(Web page revision data)
******

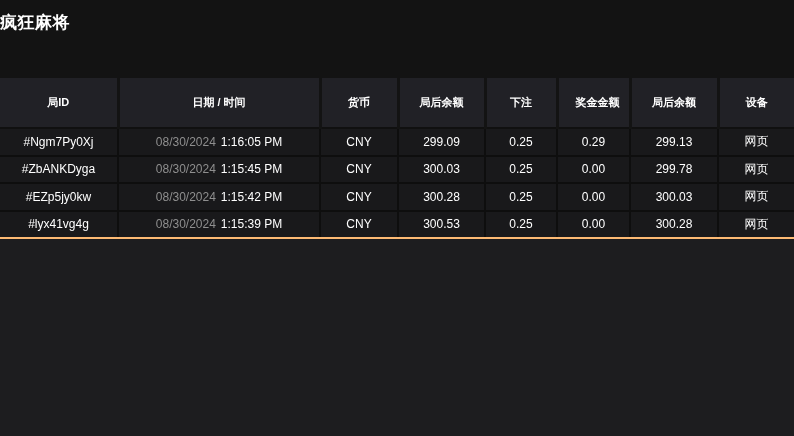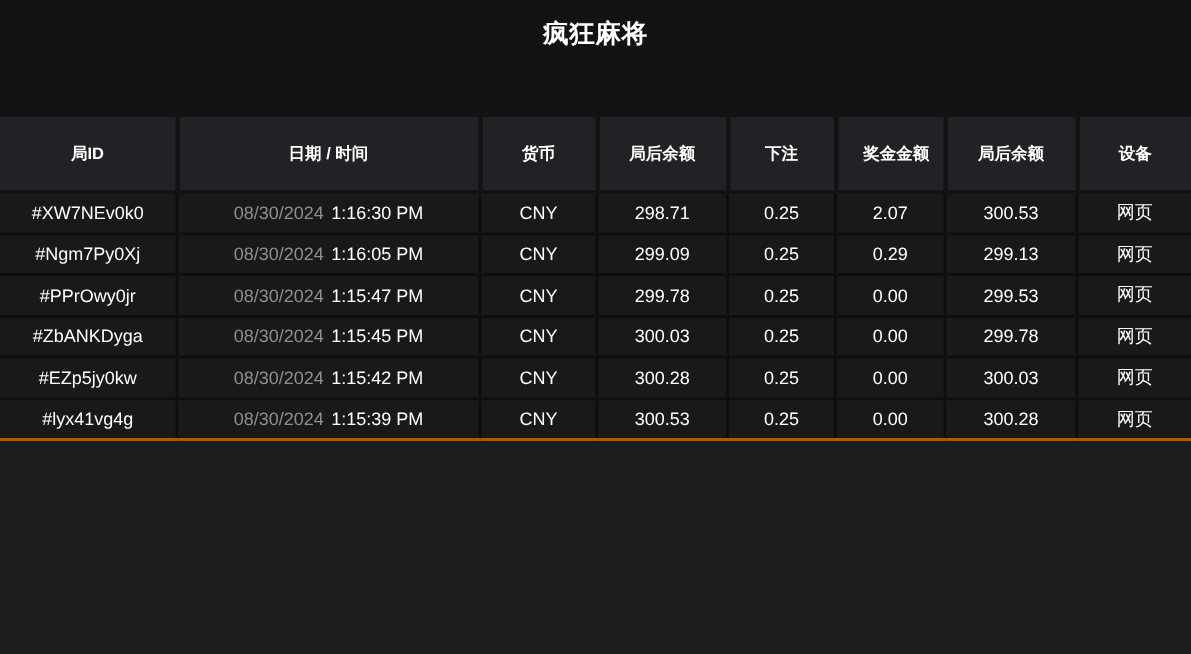--- a/index.html
+++ b/index.html
@@ -9,21 +9,20 @@
     height: 436px;
     background: #1d1d1f;
     overflow: hidden;
     font-family: "Liberation Sans", "DejaVu Sans", sans-serif;
   }
   .top-band {
     height: 78px;
     background: #131313;
   }
   .page-title {
-    text-align: center;
     padding-top: 11px;
     color: #ffffff;
     font-size: 17px;
     font-weight: 700;
     letter-spacing: 0.5px;
   }
   table.history {
     width: 794px;
     border-collapse: collapse;
     table-layout: fixed;
@@ -58,21 +57,21 @@
     vertical-align: middle;
     height: 27.5px;
     padding: 0;
     border-left: 2px solid #0e0e0e;
     border-top: 2px solid #0e0e0e;
     overflow: hidden;
     white-space: nowrap;
   }
   tbody td:first-child { border-left: none; }
   tbody tr:first-child td { border-top: 2px solid #101010; }
-  tbody tr:last-child td { border-bottom: 2px solid #a16207; }
+  tbody tr:last-child td { border-bottom: 2px solid #fdba74; }
   .date-part { color: #8f8f8f; margin-right: 5px; }
   .time-part { color: #ffffff; }
 </style>
 </head>
 <body>
 
 <div class="top-band">
   <div class="page-title">疯狂麻将</div>
 </div>
 
@@ -94,47 +93,27 @@
         <th>货币</th>
         <th>局后余额</th>
         <th>下注</th>
         <th>奖金金额</th>
         <th>局后余额</th>
         <th>设备</th>
       </tr>
   </thead>
   <tbody>
       <tr>
-        <td>#XW7NEv0k0</td>
-        <td><span class="date-part">08/30/2024</span><span class="time-part">1:16:30 PM</span></td>
-        <td>CNY</td>
-        <td>298.71</td>
-        <td>0.25</td>
-        <td>2.07</td>
-        <td>300.53</td>
-        <td>网页</td>
-      </tr>
-      <tr>
         <td>#Ngm7Py0Xj</td>
         <td><span class="date-part">08/30/2024</span><span class="time-part">1:16:05 PM</span></td>
         <td>CNY</td>
         <td>299.09</td>
         <td>0.25</td>
         <td>0.29</td>
         <td>299.13</td>
-        <td>网页</td>
-      </tr>
-      <tr>
-        <td>#PPrOwy0jr</td>
-        <td><span class="date-part">08/30/2024</span><span class="time-part">1:15:47 PM</span></td>
-        <td>CNY</td>
-        <td>299.78</td>
-        <td>0.25</td>
-        <td>0.00</td>
-        <td>299.53</td>
         <td>网页</td>
       </tr>
       <tr>
         <td>#ZbANKDyga</td>
         <td><span class="date-part">08/30/2024</span><span class="time-part">1:15:45 PM</span></td>
         <td>CNY</td>
         <td>300.03</td>
         <td>0.25</td>
         <td>0.00</td>
         <td>299.78</td>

******

Exercise details => Among the lines above, find those containing the word "tbody" and copy each.

Solution for this exercise =>
   tbody td:first-child { border-left: none; }
   tbody tr:first-child td { border-top: 2px solid #101010; }
-  tbody tr:last-child td { border-bottom: 2px solid #a16207; }
+  tbody tr:last-child td { border-bottom: 2px solid #fdba74; }
   <tbody>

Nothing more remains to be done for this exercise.